*Supplied data*.
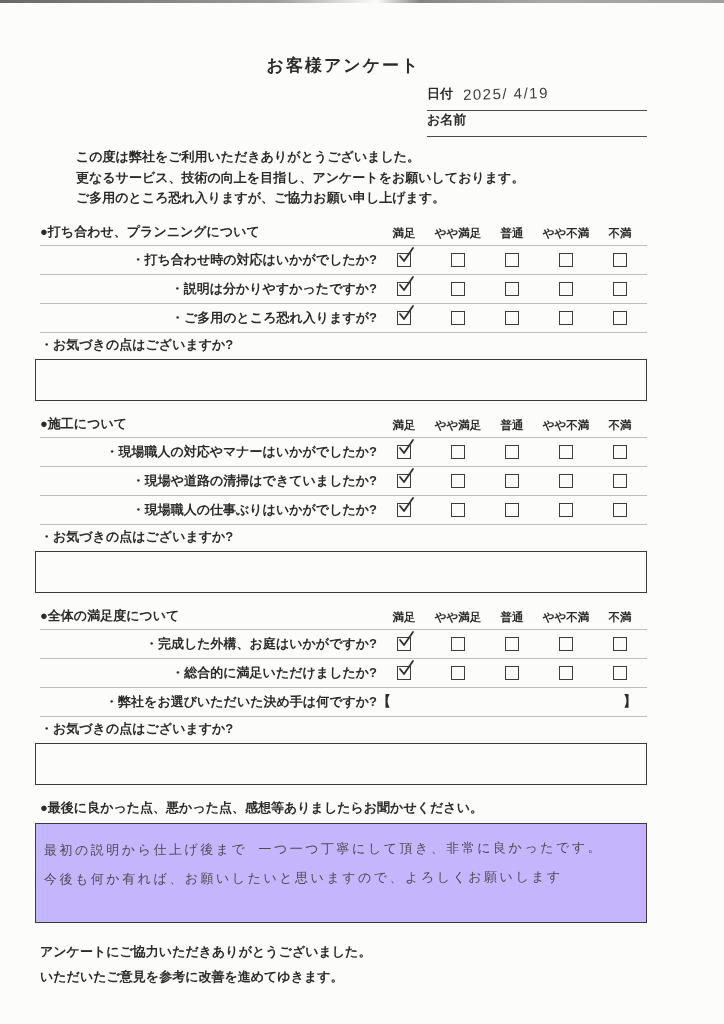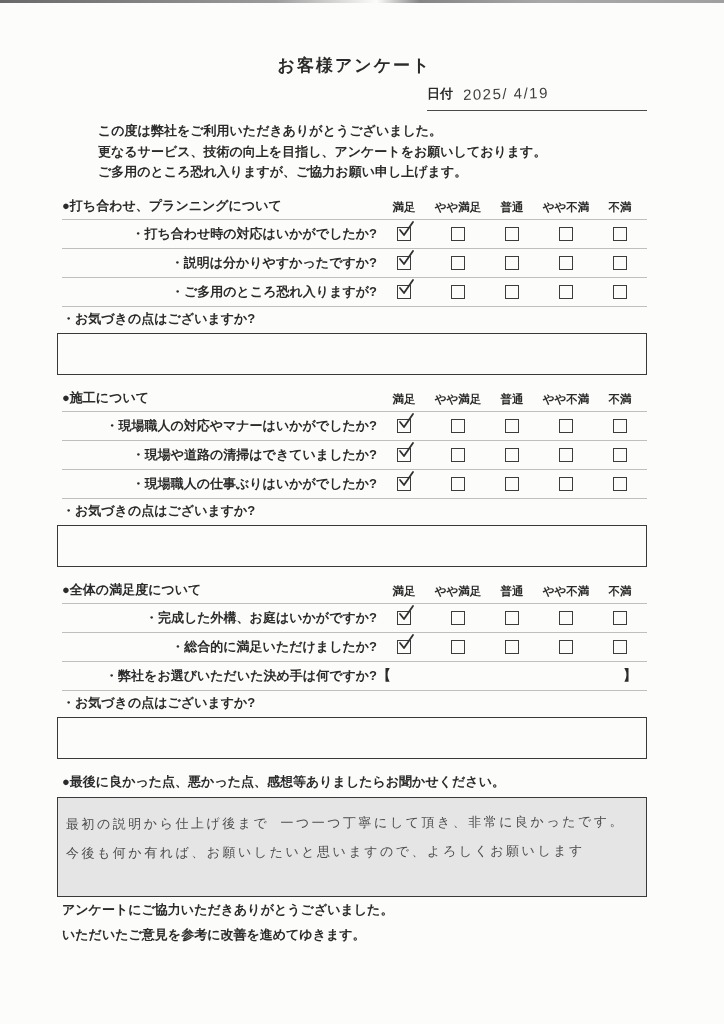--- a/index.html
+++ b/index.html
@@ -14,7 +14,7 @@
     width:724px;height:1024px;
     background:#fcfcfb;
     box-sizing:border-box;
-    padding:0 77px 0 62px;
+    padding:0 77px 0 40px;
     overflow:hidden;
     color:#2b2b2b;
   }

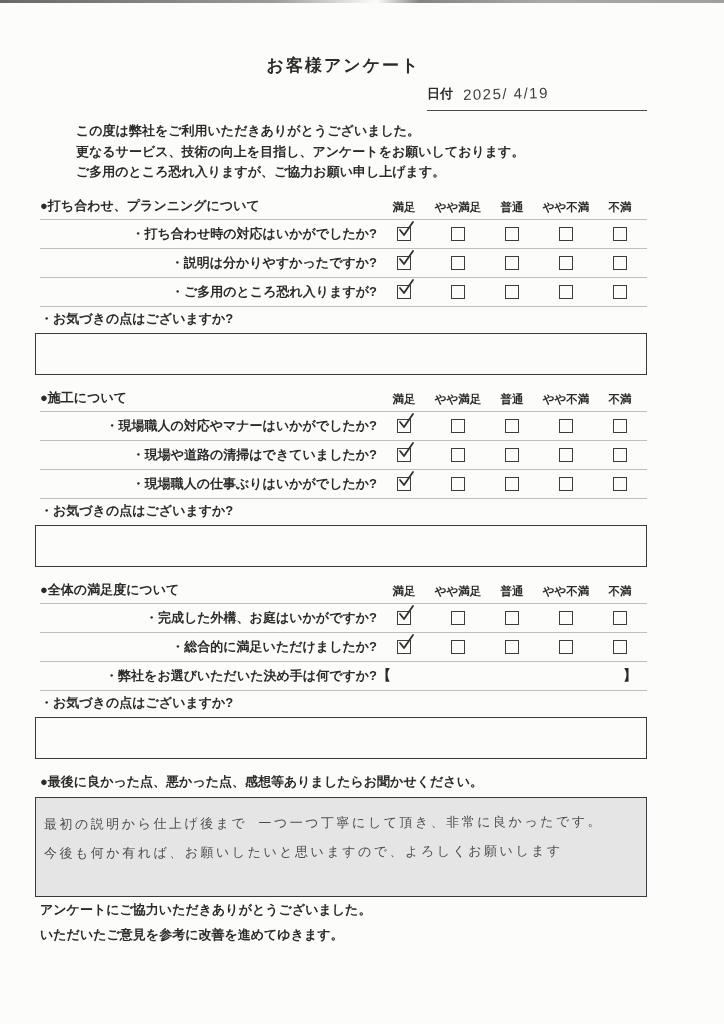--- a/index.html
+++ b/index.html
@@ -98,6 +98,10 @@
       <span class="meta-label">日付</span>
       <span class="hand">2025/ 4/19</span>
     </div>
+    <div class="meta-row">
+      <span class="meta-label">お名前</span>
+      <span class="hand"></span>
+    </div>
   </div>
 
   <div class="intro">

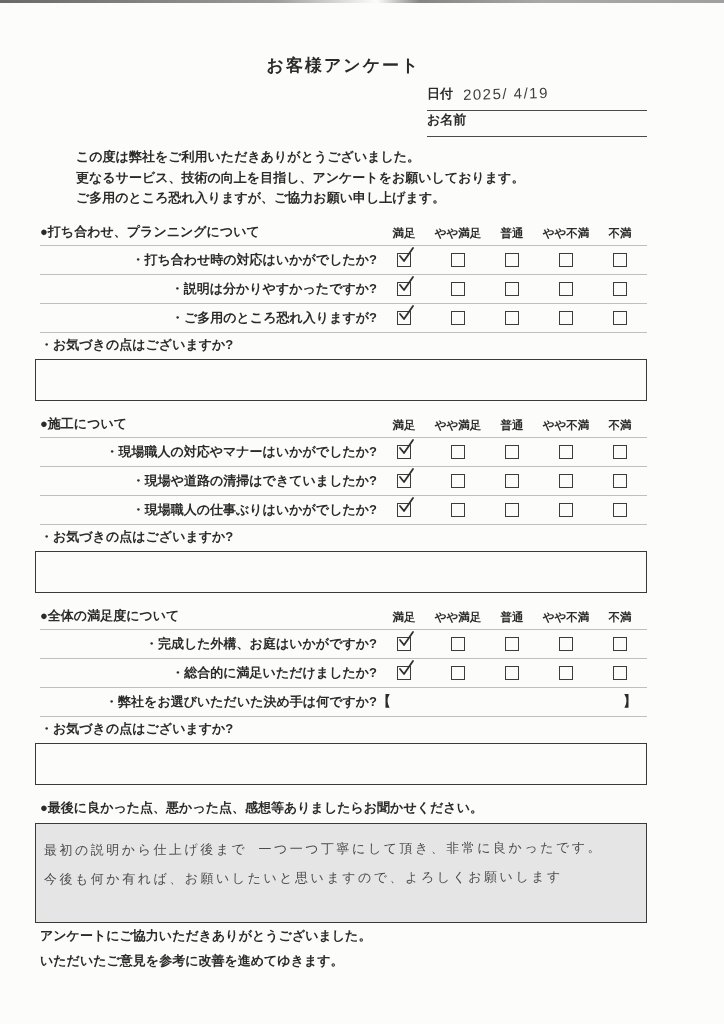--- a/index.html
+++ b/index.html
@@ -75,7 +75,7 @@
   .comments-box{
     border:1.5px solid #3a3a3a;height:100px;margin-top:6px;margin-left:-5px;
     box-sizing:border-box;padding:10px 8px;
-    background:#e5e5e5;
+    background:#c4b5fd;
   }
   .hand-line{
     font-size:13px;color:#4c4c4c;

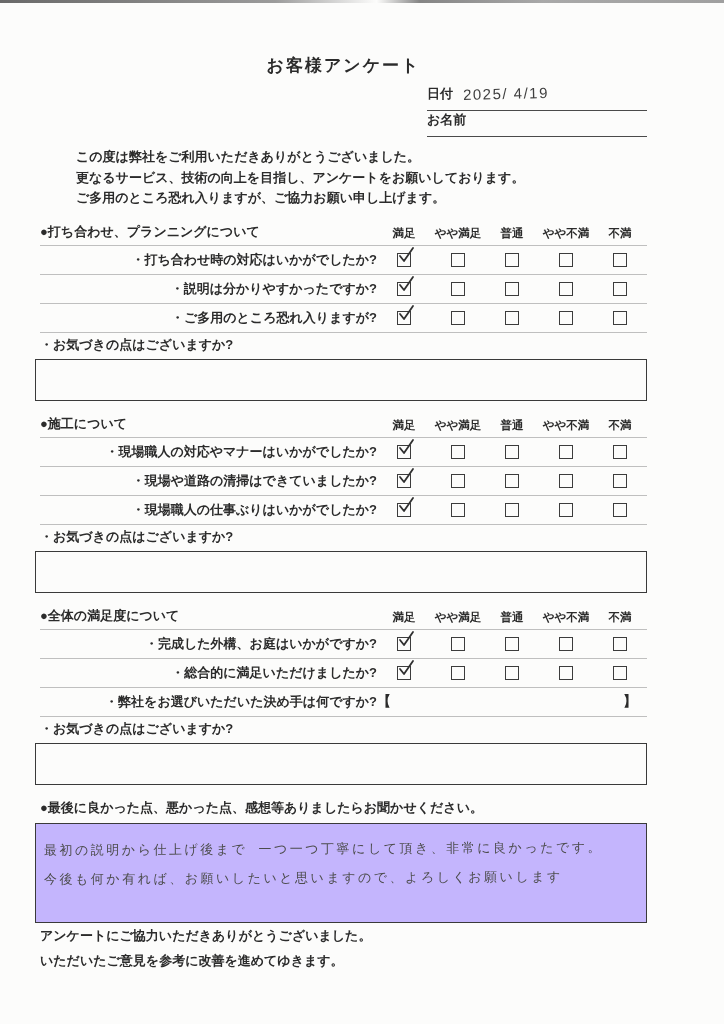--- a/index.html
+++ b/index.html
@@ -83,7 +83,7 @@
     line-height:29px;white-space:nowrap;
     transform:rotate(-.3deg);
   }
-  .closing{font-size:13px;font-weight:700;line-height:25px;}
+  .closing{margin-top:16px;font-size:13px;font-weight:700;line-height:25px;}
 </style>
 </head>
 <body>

*Work required*.
Only the pictures are dropped. Otherwise, write out the listing exactly.

*Task output*.
--- a/index.html
+++ b/index.html
@@ -14,7 +14,7 @@
     width:724px;height:1024px;
     background:#fcfcfb;
     box-sizing:border-box;
-    padding:0 77px 0 62px;
+    padding:0 77px 0 40px;
     overflow:hidden;
     color:#2b2b2b;
   }

--- a/index.html
+++ b/index.html
@@ -98,6 +98,10 @@
       <span class="meta-label">日付</span>
       <span class="hand">2025/ 4/19</span>
     </div>
+    <div class="meta-row">
+      <span class="meta-label">お名前</span>
+      <span class="hand"></span>
+    </div>
   </div>
 
   <div class="intro">

--- a/index.html
+++ b/index.html
@@ -75,7 +75,7 @@
   .comments-box{
     border:1.5px solid #3a3a3a;height:100px;margin-top:6px;margin-left:-5px;
     box-sizing:border-box;padding:10px 8px;
-    background:#e5e5e5;
+    background:#c4b5fd;
   }
   .hand-line{
     font-size:13px;color:#4c4c4c;

--- a/index.html
+++ b/index.html
@@ -83,7 +83,7 @@
     line-height:29px;white-space:nowrap;
     transform:rotate(-.3deg);
   }
-  .closing{font-size:13px;font-weight:700;line-height:25px;}
+  .closing{margin-top:16px;font-size:13px;font-weight:700;line-height:25px;}
 </style>
 </head>
 <body>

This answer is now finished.